# PROBLEM DETAILS:
Among the lines of the material, copy those that hold the string "subtotal".

# INPUT:
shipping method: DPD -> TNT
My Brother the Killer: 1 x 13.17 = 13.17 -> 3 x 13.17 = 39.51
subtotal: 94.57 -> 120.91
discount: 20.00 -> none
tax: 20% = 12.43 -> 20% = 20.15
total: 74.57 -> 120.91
---
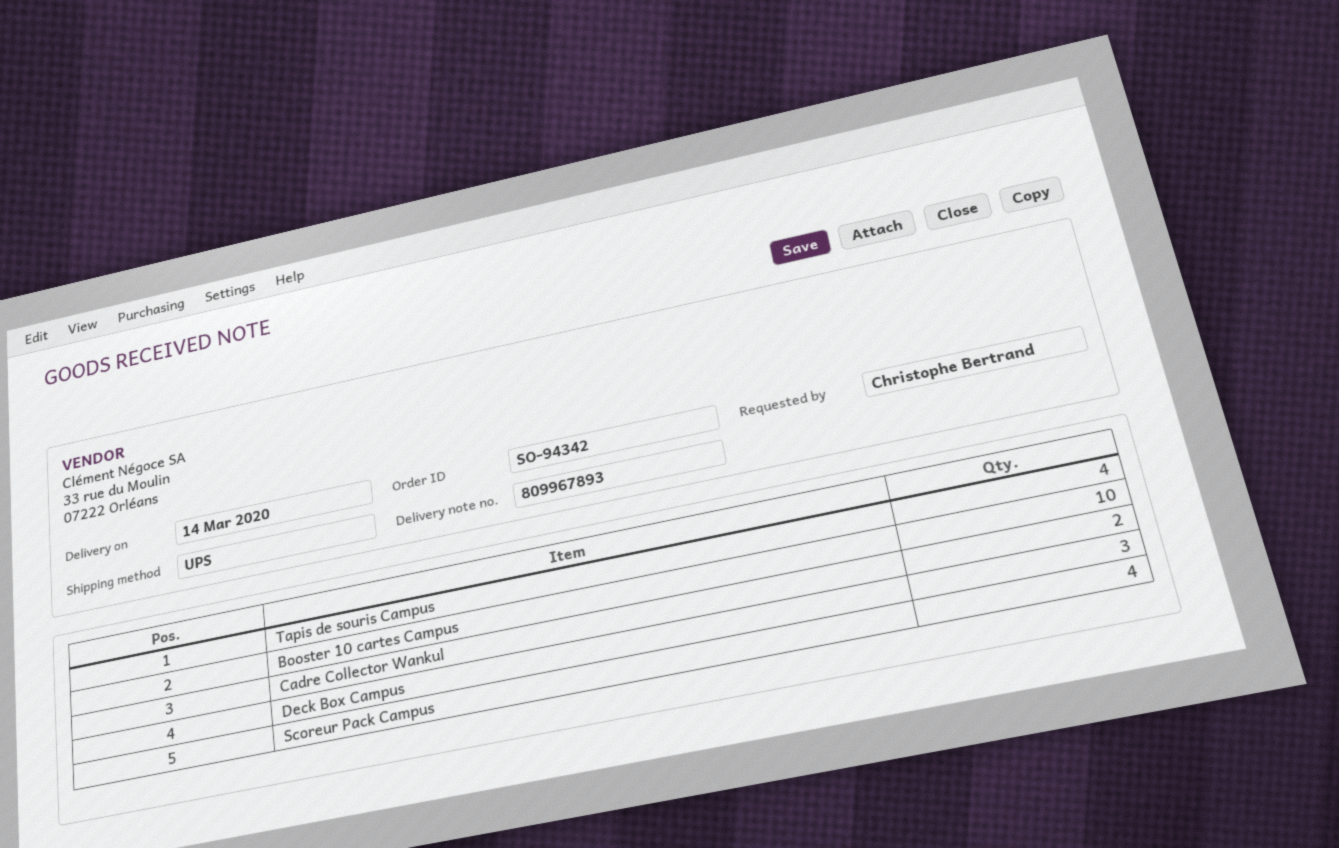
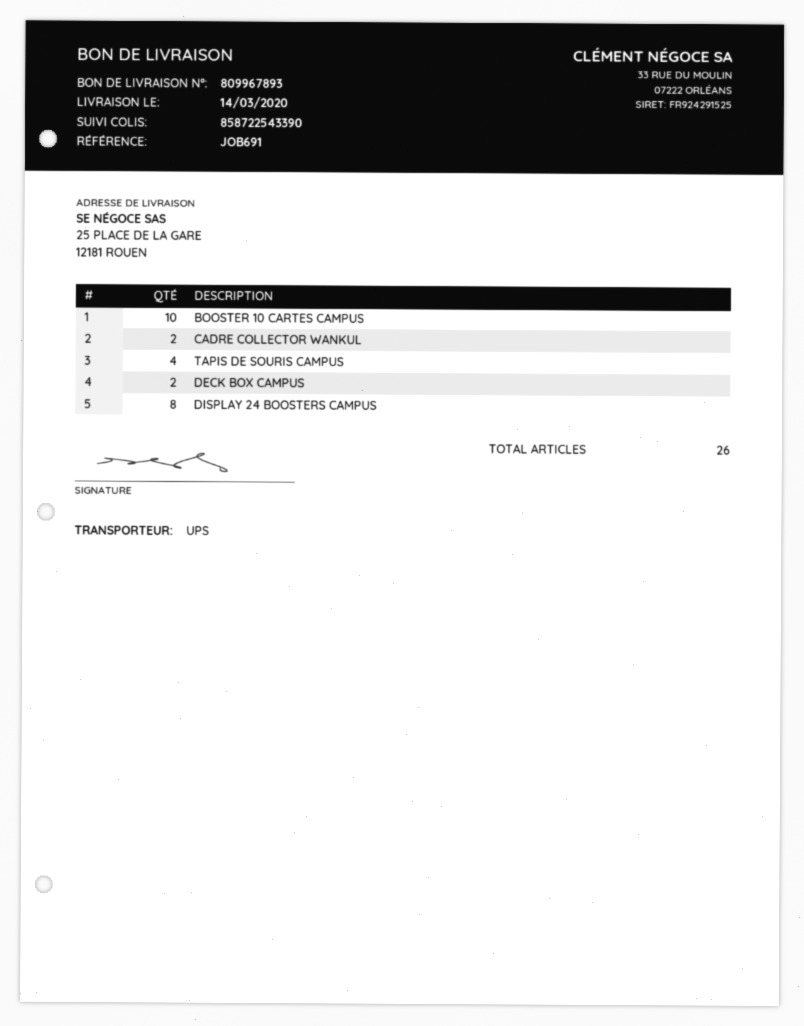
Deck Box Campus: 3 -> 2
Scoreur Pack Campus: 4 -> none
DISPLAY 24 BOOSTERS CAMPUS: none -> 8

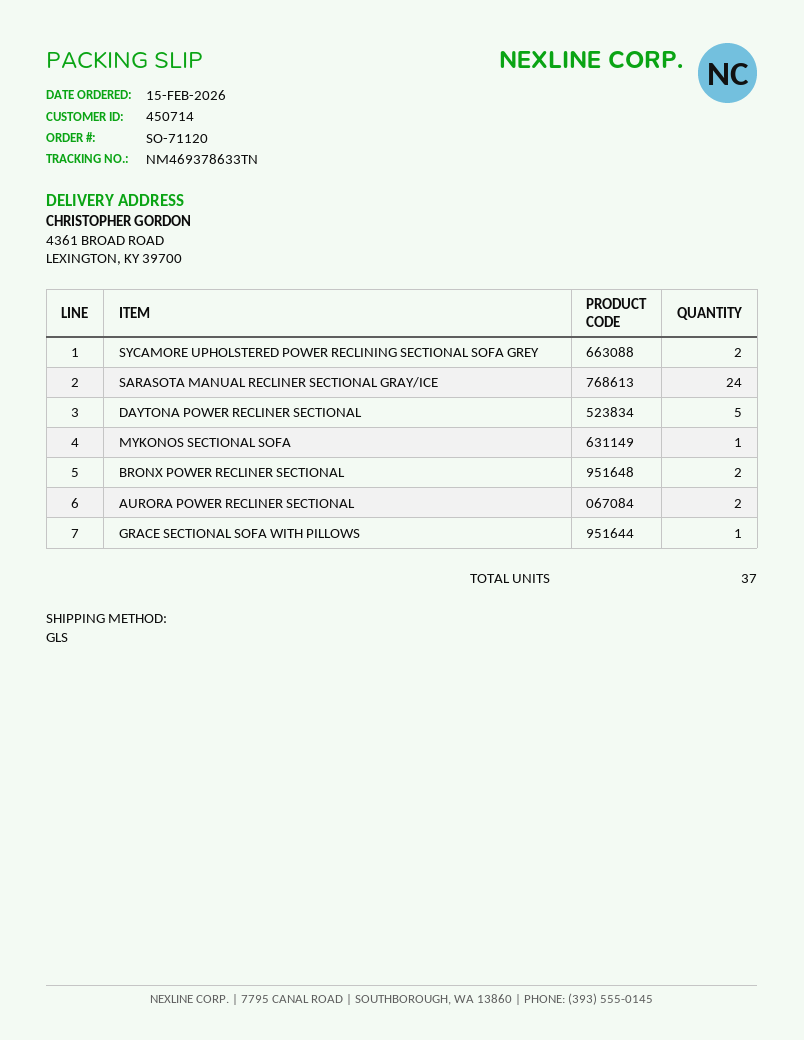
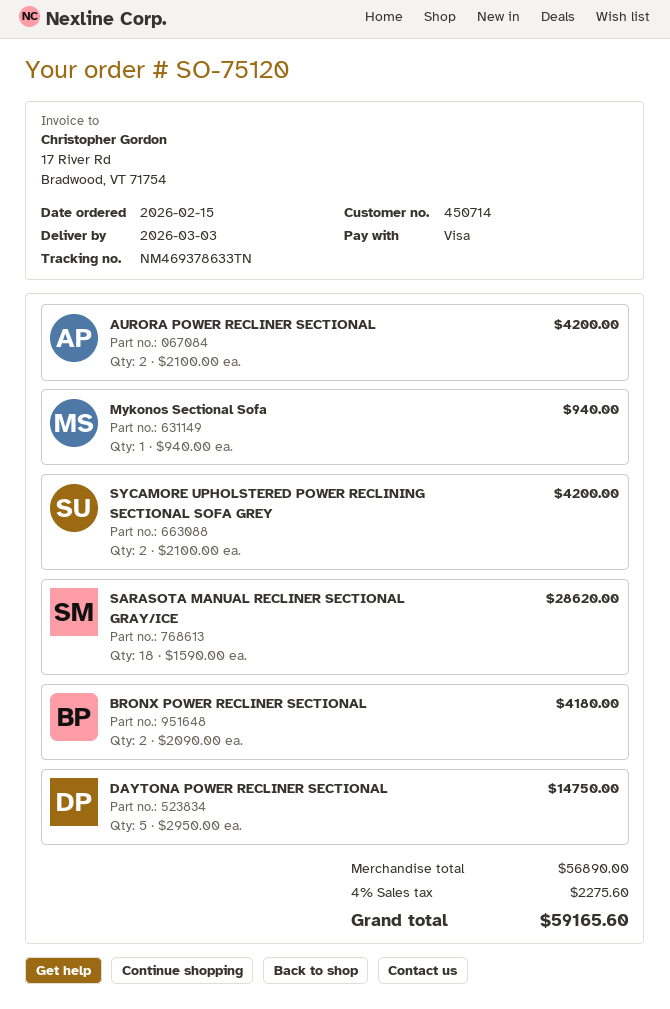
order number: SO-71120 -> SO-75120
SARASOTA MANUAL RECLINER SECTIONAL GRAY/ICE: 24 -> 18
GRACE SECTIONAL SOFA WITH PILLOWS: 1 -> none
* * *
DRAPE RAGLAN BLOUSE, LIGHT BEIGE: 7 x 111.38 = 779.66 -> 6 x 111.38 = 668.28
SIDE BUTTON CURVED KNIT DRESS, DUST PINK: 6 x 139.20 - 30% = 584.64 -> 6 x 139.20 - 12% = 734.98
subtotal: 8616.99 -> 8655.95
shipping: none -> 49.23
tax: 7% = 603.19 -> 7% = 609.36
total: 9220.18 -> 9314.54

# SOLUTION TO THIS PROBLEM:
subtotal: 94.57 -> 120.91
subtotal: 8616.99 -> 8655.95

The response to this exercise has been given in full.